*What you need to do*
Once the line containing "border-bottom: 4px solid" is found in the entries below, reproduce it and every line after it, stopping at and including the line containing "text-align: right ->"; reproduce nothing else, and keep each line exact.

--- The data Enclosed Below ---

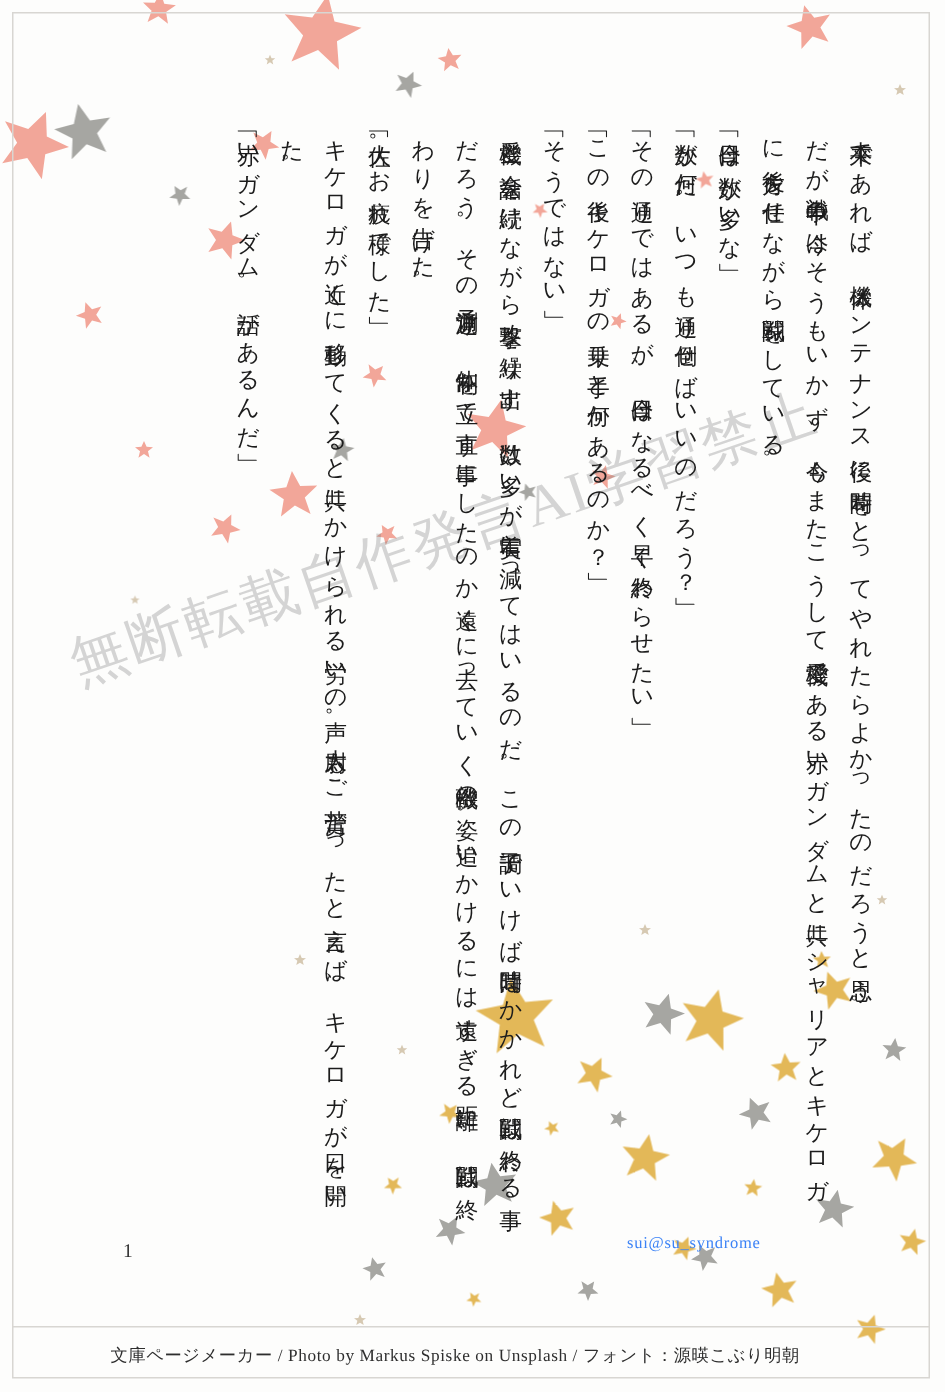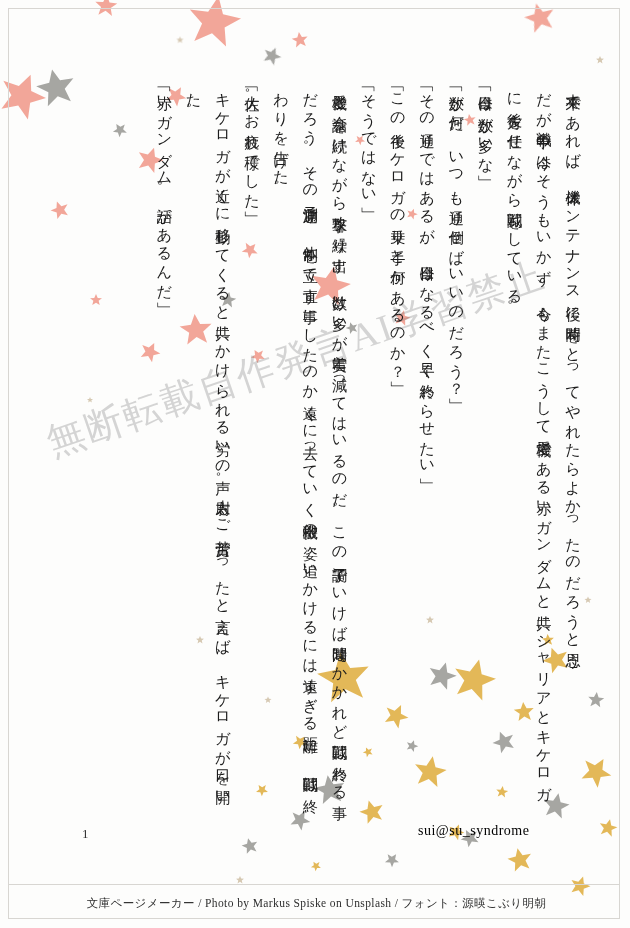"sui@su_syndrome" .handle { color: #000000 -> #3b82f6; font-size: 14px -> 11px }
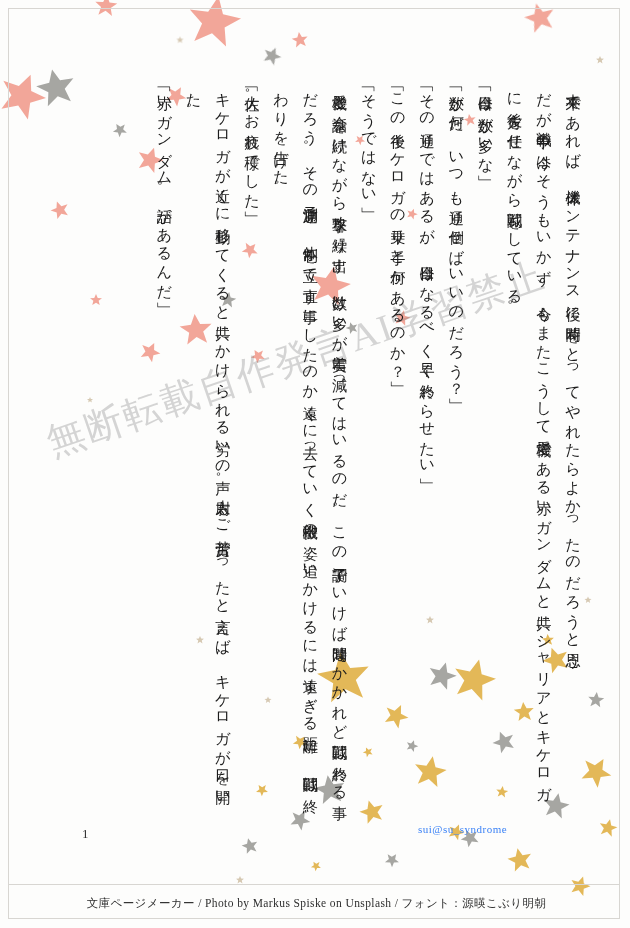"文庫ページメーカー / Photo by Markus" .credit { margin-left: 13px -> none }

--- End of Enclosed The data ---
--- The data Enclosed Below ---

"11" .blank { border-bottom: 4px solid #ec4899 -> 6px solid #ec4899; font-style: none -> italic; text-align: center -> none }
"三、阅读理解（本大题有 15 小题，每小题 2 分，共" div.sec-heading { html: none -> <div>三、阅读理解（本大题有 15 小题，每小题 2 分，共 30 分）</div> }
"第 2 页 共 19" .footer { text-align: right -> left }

--- End of Enclosed The data ---
--- The data Enclosed Below ---

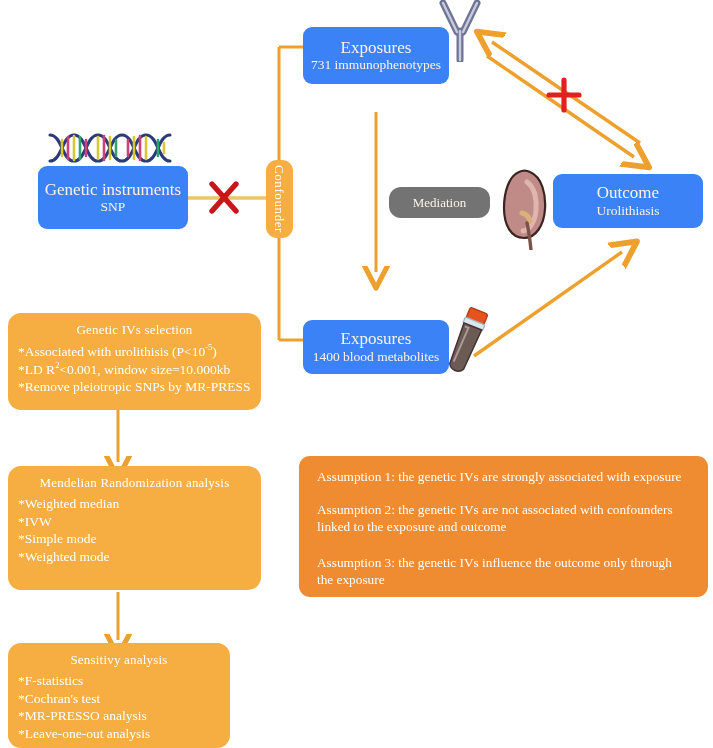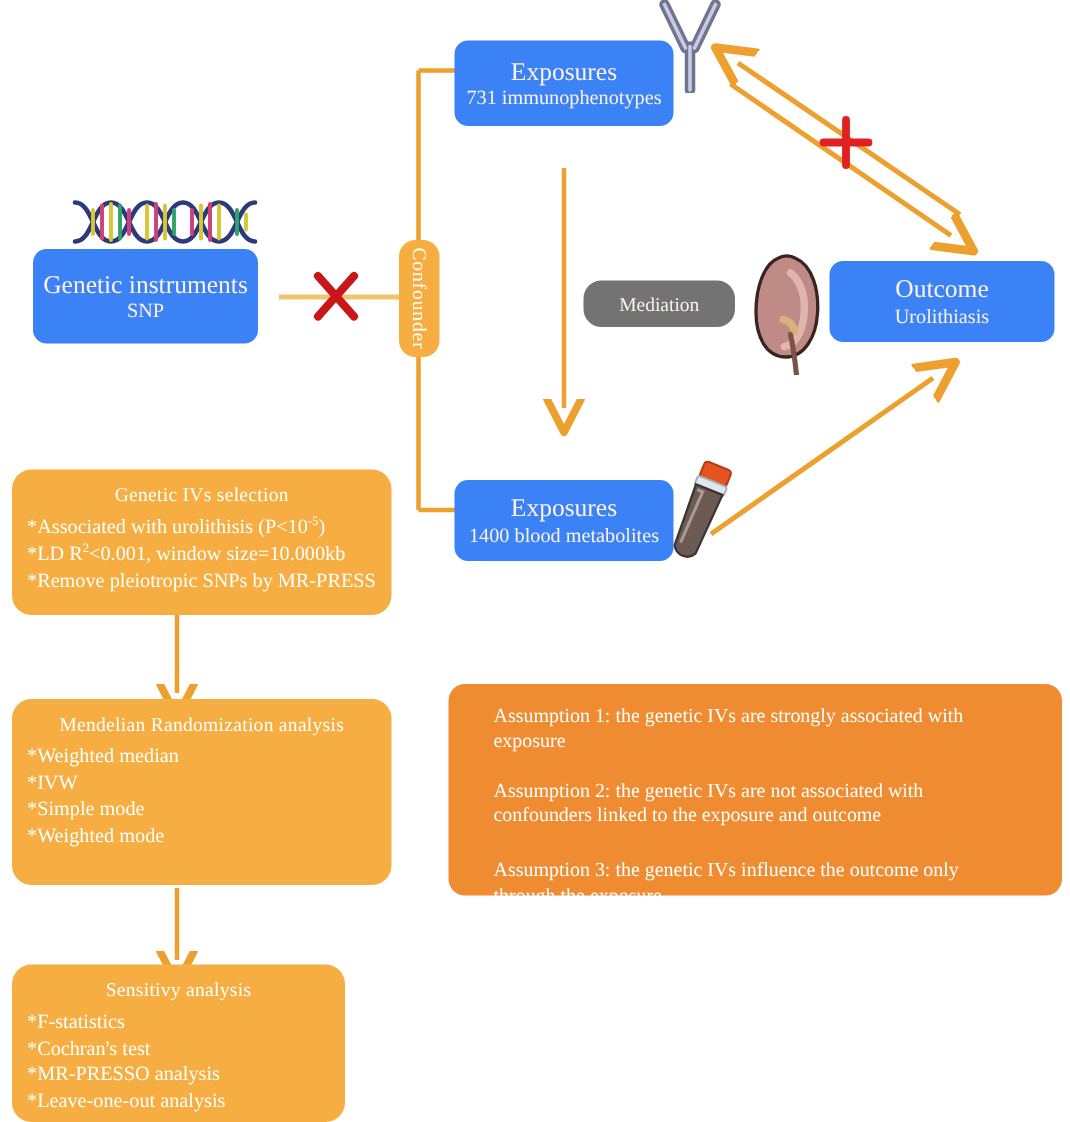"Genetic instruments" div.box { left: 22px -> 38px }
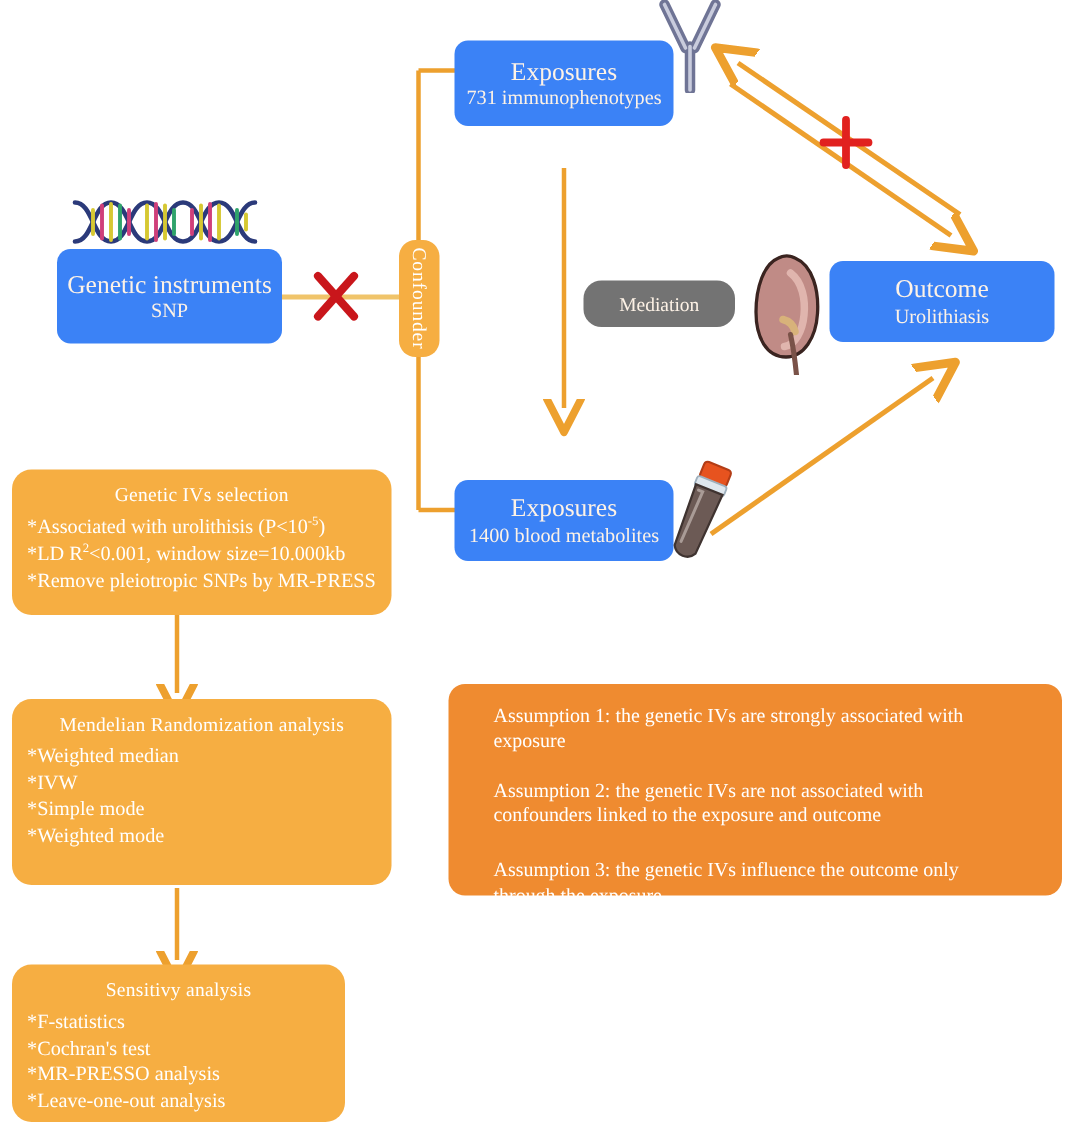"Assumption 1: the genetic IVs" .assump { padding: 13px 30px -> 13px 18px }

--- End of Enclosed The data ---

*Output below*
"11" .blank { border-bottom: 4px solid #ec4899 -> 6px solid #ec4899; font-style: none -> italic; text-align: center -> none }
"三、阅读理解（本大题有 15 小题，每小题 2 分，共" div.sec-heading { html: none -> <div>三、阅读理解（本大题有 15 小题，每小题 2 分，共 30 分）</div> }
"第 2 页 共 19" .footer { text-align: right -> left }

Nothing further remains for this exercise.